DATA EXCERPTS.
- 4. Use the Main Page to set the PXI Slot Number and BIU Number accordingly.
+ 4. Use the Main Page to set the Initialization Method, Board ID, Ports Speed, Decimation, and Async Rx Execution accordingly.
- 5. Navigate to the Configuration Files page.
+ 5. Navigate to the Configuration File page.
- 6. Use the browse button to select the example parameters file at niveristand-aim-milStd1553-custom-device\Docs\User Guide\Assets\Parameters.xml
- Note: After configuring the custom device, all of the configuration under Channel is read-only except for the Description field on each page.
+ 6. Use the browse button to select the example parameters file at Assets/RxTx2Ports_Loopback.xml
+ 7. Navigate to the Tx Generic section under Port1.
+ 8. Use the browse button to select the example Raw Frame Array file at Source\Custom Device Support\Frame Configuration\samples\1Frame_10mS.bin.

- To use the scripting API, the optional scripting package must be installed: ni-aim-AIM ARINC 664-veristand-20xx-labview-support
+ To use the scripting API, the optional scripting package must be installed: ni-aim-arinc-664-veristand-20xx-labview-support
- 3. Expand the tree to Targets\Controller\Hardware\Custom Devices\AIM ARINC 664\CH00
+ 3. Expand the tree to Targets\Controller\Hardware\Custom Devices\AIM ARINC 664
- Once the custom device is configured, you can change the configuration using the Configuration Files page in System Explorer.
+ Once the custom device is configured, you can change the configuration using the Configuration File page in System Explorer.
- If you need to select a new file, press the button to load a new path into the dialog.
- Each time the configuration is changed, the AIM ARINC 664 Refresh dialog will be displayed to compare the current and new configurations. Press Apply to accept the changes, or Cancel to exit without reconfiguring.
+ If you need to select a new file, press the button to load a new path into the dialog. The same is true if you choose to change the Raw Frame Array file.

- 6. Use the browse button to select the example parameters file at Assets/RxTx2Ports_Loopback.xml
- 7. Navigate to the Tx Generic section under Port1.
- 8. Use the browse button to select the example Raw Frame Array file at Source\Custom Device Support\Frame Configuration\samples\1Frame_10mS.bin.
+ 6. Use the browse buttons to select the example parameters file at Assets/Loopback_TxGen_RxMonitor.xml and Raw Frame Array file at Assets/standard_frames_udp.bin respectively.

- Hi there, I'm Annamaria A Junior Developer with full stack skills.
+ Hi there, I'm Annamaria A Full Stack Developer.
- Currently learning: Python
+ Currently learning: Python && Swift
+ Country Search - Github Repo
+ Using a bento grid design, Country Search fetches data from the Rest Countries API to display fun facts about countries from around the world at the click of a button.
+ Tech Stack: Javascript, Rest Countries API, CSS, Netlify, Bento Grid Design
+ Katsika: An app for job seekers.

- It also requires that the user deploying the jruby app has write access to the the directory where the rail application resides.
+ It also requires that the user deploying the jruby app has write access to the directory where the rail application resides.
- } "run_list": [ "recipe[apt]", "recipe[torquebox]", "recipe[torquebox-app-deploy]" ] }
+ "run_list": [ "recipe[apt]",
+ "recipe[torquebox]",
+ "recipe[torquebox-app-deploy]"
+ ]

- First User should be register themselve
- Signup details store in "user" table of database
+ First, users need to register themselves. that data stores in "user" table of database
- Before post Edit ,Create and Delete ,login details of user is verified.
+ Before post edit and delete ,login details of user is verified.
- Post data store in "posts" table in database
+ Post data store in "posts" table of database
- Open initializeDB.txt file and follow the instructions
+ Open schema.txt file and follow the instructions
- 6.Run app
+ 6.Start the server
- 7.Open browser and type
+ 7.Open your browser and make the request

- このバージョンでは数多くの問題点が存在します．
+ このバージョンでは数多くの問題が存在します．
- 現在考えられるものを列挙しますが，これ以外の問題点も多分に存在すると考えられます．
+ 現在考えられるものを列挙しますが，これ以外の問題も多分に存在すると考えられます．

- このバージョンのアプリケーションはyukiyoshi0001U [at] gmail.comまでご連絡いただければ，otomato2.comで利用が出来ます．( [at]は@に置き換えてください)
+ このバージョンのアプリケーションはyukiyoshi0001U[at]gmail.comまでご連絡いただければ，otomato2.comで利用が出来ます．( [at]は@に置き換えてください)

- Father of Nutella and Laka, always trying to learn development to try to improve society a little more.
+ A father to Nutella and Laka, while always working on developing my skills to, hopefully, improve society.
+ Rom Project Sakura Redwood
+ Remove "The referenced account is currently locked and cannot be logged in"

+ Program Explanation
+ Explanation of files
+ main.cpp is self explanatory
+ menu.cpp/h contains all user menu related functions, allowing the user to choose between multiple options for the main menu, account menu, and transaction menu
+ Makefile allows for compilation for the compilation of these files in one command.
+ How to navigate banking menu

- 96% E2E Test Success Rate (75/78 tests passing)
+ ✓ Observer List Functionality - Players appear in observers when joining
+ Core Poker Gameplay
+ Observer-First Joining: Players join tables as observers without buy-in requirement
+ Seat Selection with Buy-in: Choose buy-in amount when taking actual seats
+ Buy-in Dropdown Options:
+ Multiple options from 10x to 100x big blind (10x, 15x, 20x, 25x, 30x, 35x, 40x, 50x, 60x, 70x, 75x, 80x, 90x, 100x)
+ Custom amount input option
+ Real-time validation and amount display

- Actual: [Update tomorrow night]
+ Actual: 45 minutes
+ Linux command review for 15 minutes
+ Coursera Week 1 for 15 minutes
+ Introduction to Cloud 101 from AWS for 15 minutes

REQUIREMENT. Exactly as shown, give every record again.

EXERCISE OUTPUT.
- 4. Use the Main Page to set the PXI Slot Number and BIU Number accordingly.
+ 4. Use the Main Page to set the Initialization Method, Board ID, Ports Speed, Decimation, and Async Rx Execution accordingly.
- 5. Navigate to the Configuration Files page.
+ 5. Navigate to the Configuration File page.
- 6. Use the browse button to select the example parameters file at niveristand-aim-milStd1553-custom-device\Docs\User Guide\Assets\Parameters.xml
- Note: After configuring the custom device, all of the configuration under Channel is read-only except for the Description field on each page.
+ 6. Use the browse button to select the example parameters file at Assets/RxTx2Ports_Loopback.xml
+ 7. Navigate to the Tx Generic section under Port1.
+ 8. Use the browse button to select the example Raw Frame Array file at Source\Custom Device Support\Frame Configuration\samples\1Frame_10mS.bin.

- To use the scripting API, the optional scripting package must be installed: ni-aim-AIM ARINC 664-veristand-20xx-labview-support
+ To use the scripting API, the optional scripting package must be installed: ni-aim-arinc-664-veristand-20xx-labview-support
- 3. Expand the tree to Targets\Controller\Hardware\Custom Devices\AIM ARINC 664\CH00
+ 3. Expand the tree to Targets\Controller\Hardware\Custom Devices\AIM ARINC 664
- Once the custom device is configured, you can change the configuration using the Configuration Files page in System Explorer.
+ Once the custom device is configured, you can change the configuration using the Configuration File page in System Explorer.
- If you need to select a new file, press the button to load a new path into the dialog.
- Each time the configuration is changed, the AIM ARINC 664 Refresh dialog will be displayed to compare the current and new configurations. Press Apply to accept the changes, or Cancel to exit without reconfiguring.
+ If you need to select a new file, press the button to load a new path into the dialog. The same is true if you choose to change the Raw Frame Array file.

- 6. Use the browse button to select the example parameters file at Assets/RxTx2Ports_Loopback.xml
- 7. Navigate to the Tx Generic section under Port1.
- 8. Use the browse button to select the example Raw Frame Array file at Source\Custom Device Support\Frame Configuration\samples\1Frame_10mS.bin.
+ 6. Use the browse buttons to select the example parameters file at Assets/Loopback_TxGen_RxMonitor.xml and Raw Frame Array file at Assets/standard_frames_udp.bin respectively.

- Hi there, I'm Annamaria A Junior Developer with full stack skills.
+ Hi there, I'm Annamaria A Full Stack Developer.
- Currently learning: Python
+ Currently learning: Python && Swift
+ Country Search - Github Repo
+ Using a bento grid design, Country Search fetches data from the Rest Countries API to display fun facts about countries from around the world at the click of a button.
+ Tech Stack: Javascript, Rest Countries API, CSS, Netlify, Bento Grid Design
+ Katsika: An app for job seekers.

- It also requires that the user deploying the jruby app has write access to the the directory where the rail application resides.
+ It also requires that the user deploying the jruby app has write access to the directory where the rail application resides.
- } "run_list": [ "recipe[apt]", "recipe[torquebox]", "recipe[torquebox-app-deploy]" ] }
+ "run_list": [ "recipe[apt]",
+ "recipe[torquebox]",
+ "recipe[torquebox-app-deploy]"
+ ]

- First User should be register themselve
- Signup details store in "user" table of database
+ First, users need to register themselves. that data stores in "user" table of database
- Before post Edit ,Create and Delete ,login details of user is verified.
+ Before post edit and delete ,login details of user is verified.
- Post data store in "posts" table in database
+ Post data store in "posts" table of database
- Open initializeDB.txt file and follow the instructions
+ Open schema.txt file and follow the instructions
- 6.Run app
+ 6.Start the server
- 7.Open browser and type
+ 7.Open your browser and make the request

- このバージョンでは数多くの問題点が存在します．
+ このバージョンでは数多くの問題が存在します．
- 現在考えられるものを列挙しますが，これ以外の問題点も多分に存在すると考えられます．
+ 現在考えられるものを列挙しますが，これ以外の問題も多分に存在すると考えられます．

- このバージョンのアプリケーションはyukiyoshi0001U [at] gmail.comまでご連絡いただければ，otomato2.comで利用が出来ます．( [at]は@に置き換えてください)
+ このバージョンのアプリケーションはyukiyoshi0001U[at]gmail.comまでご連絡いただければ，otomato2.comで利用が出来ます．( [at]は@に置き換えてください)

- Father of Nutella and Laka, always trying to learn development to try to improve society a little more.
+ A father to Nutella and Laka, while always working on developing my skills to, hopefully, improve society.
+ Rom Project Sakura Redwood
+ Remove "The referenced account is currently locked and cannot be logged in"

+ Program Explanation
+ Explanation of files
+ main.cpp is self explanatory
+ menu.cpp/h contains all user menu related functions, allowing the user to choose between multiple options for the main menu, account menu, and transaction menu
+ Makefile allows for compilation for the compilation of these files in one command.
+ How to navigate banking menu

- 96% E2E Test Success Rate (75/78 tests passing)
+ ✓ Observer List Functionality - Players appear in observers when joining
+ Core Poker Gameplay
+ Observer-First Joining: Players join tables as observers without buy-in requirement
+ Seat Selection with Buy-in: Choose buy-in amount when taking actual seats
+ Buy-in Dropdown Options:
+ Multiple options from 10x to 100x big blind (10x, 15x, 20x, 25x, 30x, 35x, 40x, 50x, 60x, 70x, 75x, 80x, 90x, 100x)
+ Custom amount input option
+ Real-time validation and amount display

- Actual: [Update tomorrow night]
+ Actual: 45 minutes
+ Linux command review for 15 minutes
+ Coursera Week 1 for 15 minutes
+ Introduction to Cloud 101 from AWS for 15 minutes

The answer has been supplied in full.